Below are some common types of tables in your data warehouse and how to map them to Fact Tables with example SQL and metric definitions.

Raw Events Table

The most common form of analytics data is a raw event stream. Every time a user does something, you append a new row to an events table in your warehouse. All types of events from all users are intermixed in this one table.

Fact Tables in GrowthBook work really well with raw events. When defining your Fact Table in GrowthBook, there are 4 important types of columns you will want to select:

  1. Timestamp - When the event occurred
  2. Ids - Who triggered the event (user id, device id, etc.)
  3. Event Type - What action was performed (page view, start checkout, add friend, etc.)
  4. Context - Any helpful user or app context (geo-location, current url, account plan, etc.)

When creating metrics, you will almost always want to filter on the Event Type. To make this easier, after creating your Fact Table, you can edit that column check the “Prompt all metrics” box. This helps GrowthBook better streamline the UI when creating metrics.

Event Type Filter

Example SQL: Google Analytics 4 (GA4) Events

When you configure Google Analytics 4 to sync events into BigQuery, they get written to a raw events table (actually multiple tables partitioned by day, but that’s more of an implementation detail)

Here’s example SQL for a fact table. Comments added to highlight the 5 column types above

SELECT
-- Timestamp
TIMESTAMP_MICROS(event_timestamp) as timestamp,
-- Ids
user_id,
user_pseudo_id as anonymous_id,
-- Event type
event_name,
-- Context
geo.country,
device.category as device_category
FROM
`events_*`

For faster and cheaper queries, we can take advantage of the date partitioning table scheme. GrowthBook lets you use date template variables that are evaluated right before executing the SQL. By doing this, we can restrict our query to just the relevant dates for the experiment we are analyzing.

Change the end of the query and add the following WHERE clause:

FROM
`events_*`
WHERE
-- Daily tables
((_TABLE_SUFFIX BETWEEN '{{date startDateISO "yyyyMMdd"}}' AND '{{date endDateISO "yyyyMMdd"}}')
-- Realtime streaming intraday table
OR (_TABLE_SUFFIX BETWEEN 'intraday_{{date startDateISO "yyyyMMdd"}}' AND 'intraday_{{date endDateISO "yyyyMMdd"}}'))

Example Metrics

  1. Percent of users who submit a form
    1. Select Proportion as the metric type
    2. Choose form_submit as the event type
  2. Percent of users who visit the checkout page
    1. First, create a filter based on the URL. page_path = '/checkout
    2. Then, create a metric and select Proportion as the metric type
    3. Choose page_view as the event type
    4. Add a “Row Filter” and select the one you created earlier
  3. Page Views per User
    1. Select Mean as the metric type
    2. Choose page_view as the event type
    3. Select Count of Rows as the value
  4. Checkout completion rate
    1. First, create two filters based on the URL: page_path = '/checkout' and page_path = '/confirmation'
    2. Then, create a metric and select Ratio as the metric type
    3. For the numerator (confirmation)
      1. Choose page_view as the event type
      2. Add a Row Filter for Confirmation
      3. Select Unique Users as the value
    4. For the denominator (checkout)
      1. Choose page_view as the event_type
      2. Add a Row Filter for Checkout
      3. Select Unique Users as the value

Modeled Tables

Another common way to store data in a warehouse is with modelling. This usually involves a tool like dbt that transforms raw event logs into multiple well-structured tables. There are also some event tracking tools like Segment which do this automatically.

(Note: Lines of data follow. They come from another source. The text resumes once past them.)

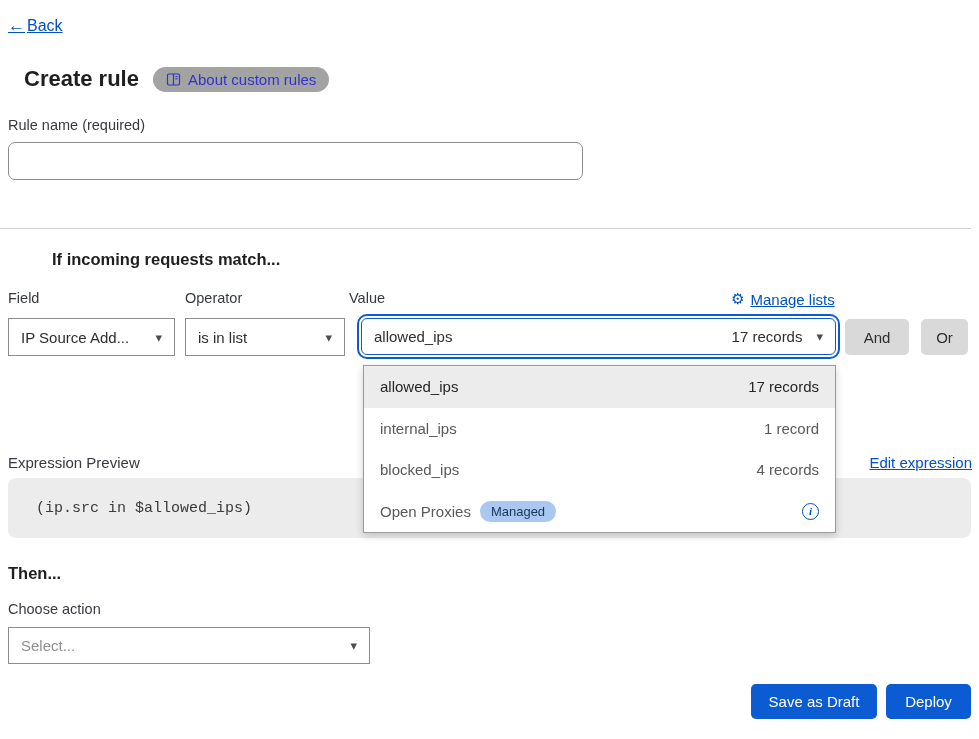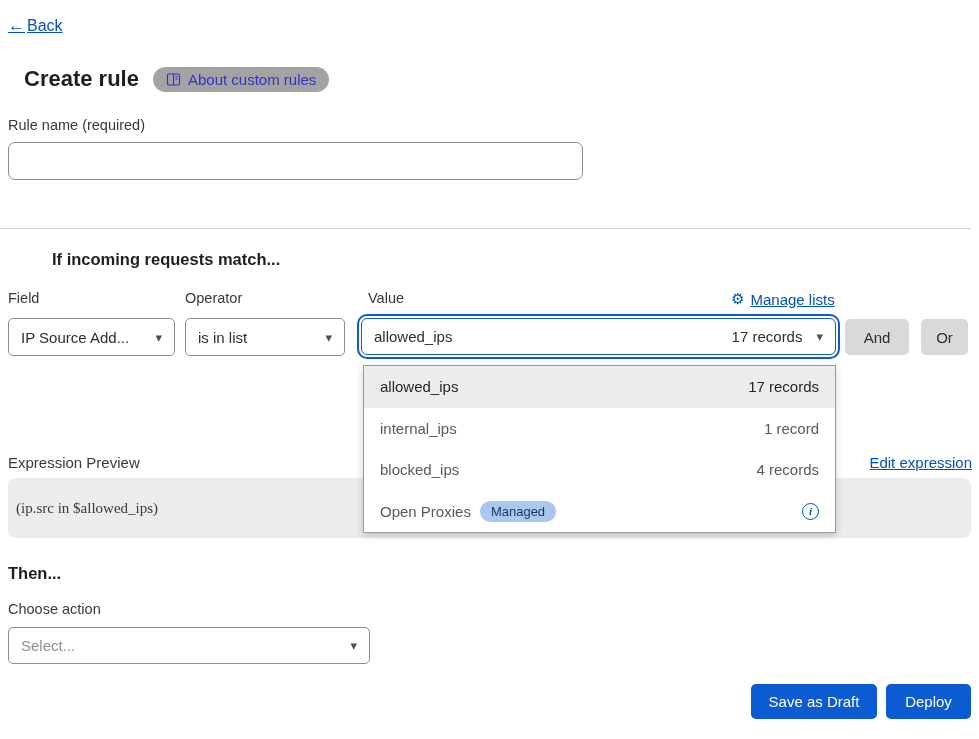--- a/index.html
+++ b/index.html
@@ -33,7 +33,7 @@
 
   .col-label-field { position:absolute; left:8px; top:290px; }
   .col-label-operator { position:absolute; left:185px; top:290px; }
-  .col-label-value { position:absolute; left:368px; top:290px; }
+  .col-label-value { position:absolute; left:349px; top:290px; }
 
   .select { border:1px solid #8d8d8d; border-radius:5px; background:#fff; display:flex;
     align-items:center; justify-content:space-between; padding:0 12px; font-size:15px; color:#2e2e2e; cursor:pointer; }

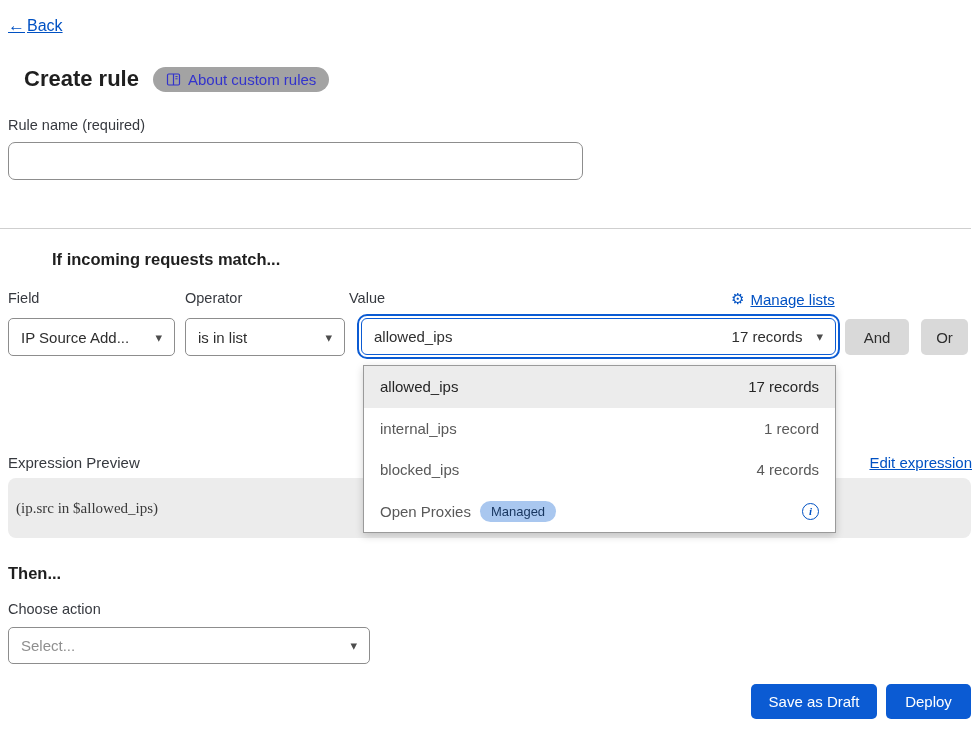--- a/index.html
+++ b/index.html
@@ -35,7 +35,7 @@
   .col-label-operator { position:absolute; left:185px; top:290px; }
   .col-label-value { position:absolute; left:349px; top:290px; }
 
-  .select { border:1px solid #8d8d8d; border-radius:5px; background:#fff; display:flex;
+  .select { border:1px solid #8d8d8d; border-radius:0; background:#fff; display:flex;
     align-items:center; justify-content:space-between; padding:0 12px; font-size:15px; color:#2e2e2e; cursor:pointer; }
   .select .chev { color:#4d4d4d; font-size:13px; margin-left:8px; }
   .field-select { position:absolute; left:8px; top:318px; width:167px; height:38px; }

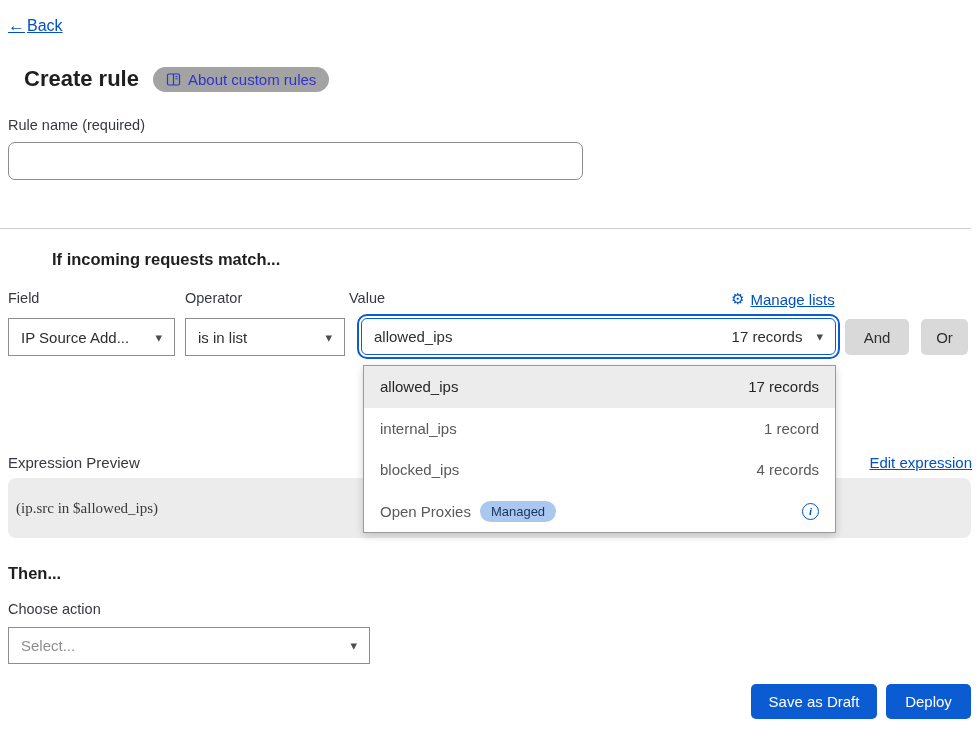--- a/index.html
+++ b/index.html
@@ -77,7 +77,7 @@
   .edit-expr { position:absolute; top:454px; right:7px; font-size:15px; }
   .expr-block { position:absolute; left:8px; top:478px; width:963px; height:60px; background:#ececec;
     border-radius:8px; display:flex; align-items:center; }
-  .expr-code { font-family:Liberation Serif, serif; font-size:15px; color:#3a3a3a; padding-left:8px; }
+  .expr-code { font-family:Liberation Mono, monospace; font-size:15px; color:#3a3a3a; padding-left:28px; }
 
   
   .then-heading { position:absolute; left:8px; top:564px; }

For our purposes, we are only considering modeled tables that do not include a GROUP BY in the data pipeline - in other words, the rows are still at the raw event-level. Check out the Pre-aggregated Tables section below if this is not the case.

In GrowthBook, we recommend creating a separate Fact Table for each one of your modeled tables. At the very least, you will need a Timestamp and IDs of who performed the action. Any additional columns you add are optional and can be used to build out metrics.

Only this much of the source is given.